Innovation-driven group composition for effective collaborative programming: integrating multi-evidences of teacher, student, and peer assessments
摘要
The formation of effective collaborative programming groups is vital for collaborative knowledge innovation. Previous research has predominantly examined the influence of group composition approaches from a computational perspective, yet there remains a limited resolution of their real-world educational impacts. This study offers empirical insights into the effects of homogeneous versus heterogeneous groups on student performance within collaborative programming contexts. The group composition system was established using a genetic algorithm, with the inclusion of socio-emotional competence, learning styles, and academic achievement.

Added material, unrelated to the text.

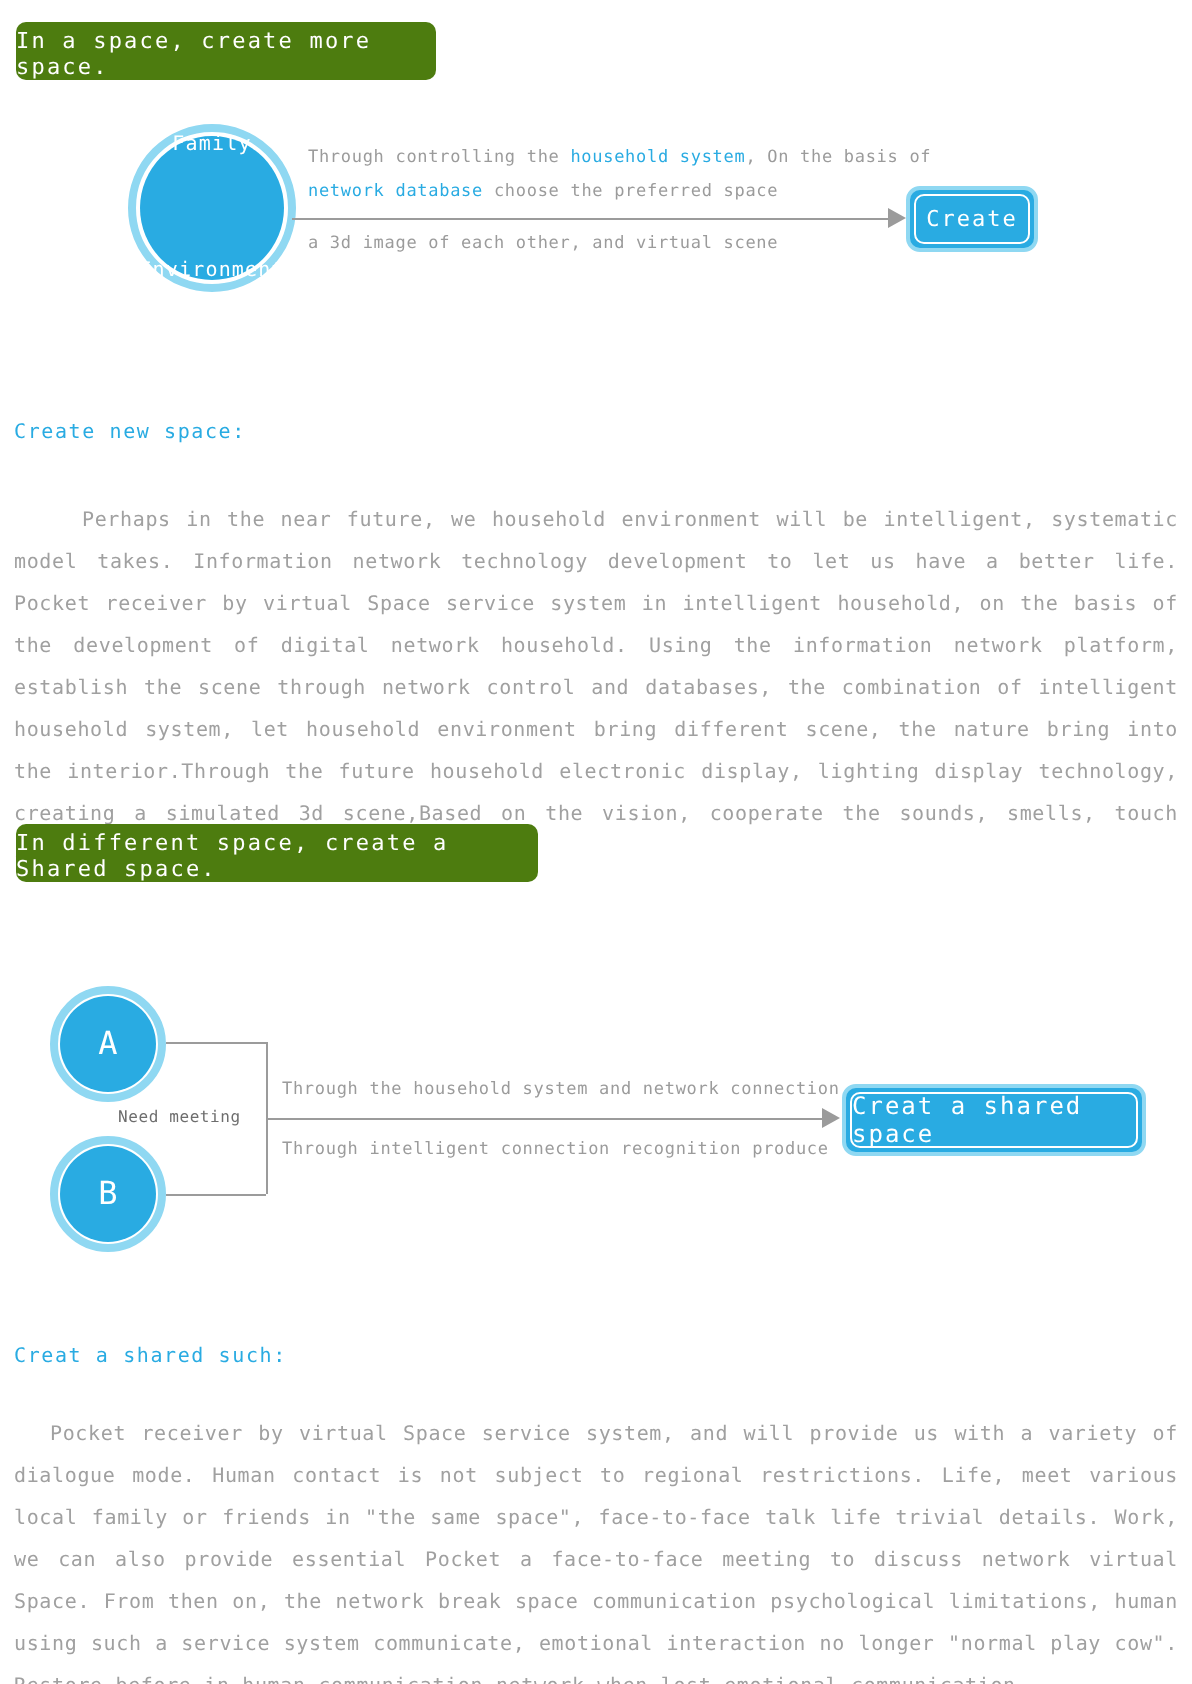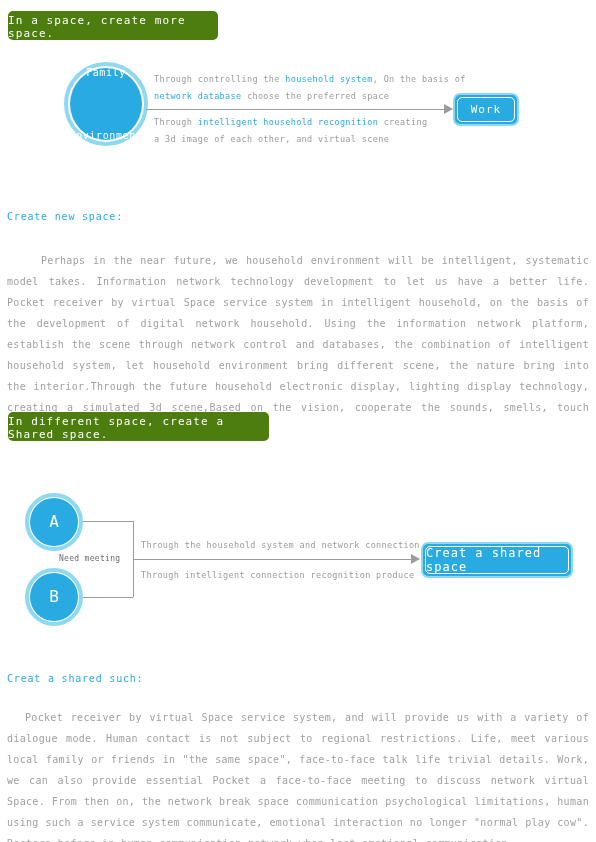"Work" div.inner { text: Work -> Create }
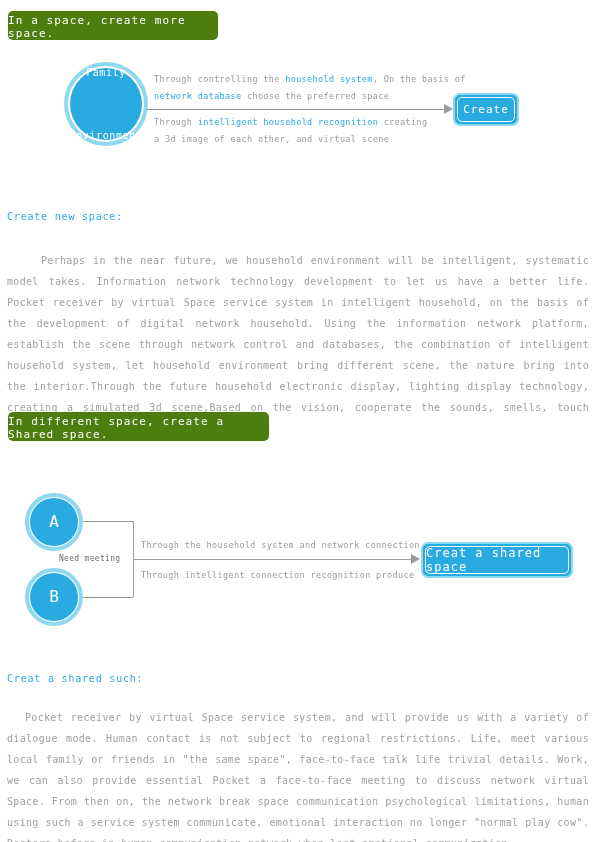"Through intelligent household" div { html: <div><span>Through </span><span>intelligent household recognition</span><span> creating</span></div> -> none }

A total of N = 478 students aged between 13 and 15-years-old voluntarily participated in the study and were divided into 42 heterogeneous groups (n = 166), 40 homogeneous groups (n = 163), and 36 random groups (n = 149) with a group size of four. All participants were subjected to identical pedagogical conditions under a double-blinded study design. Collaborative programming performance was assessed both summatively and formatively, incorporating multi-source evidence from teacher observations, student self-reports, and peer evaluation scores. The results indicate that heterogeneous groups notably outperform homogeneous groups and random groups across most measurements. Implications for implementing collaborative programming in real-world classroom settings are provided.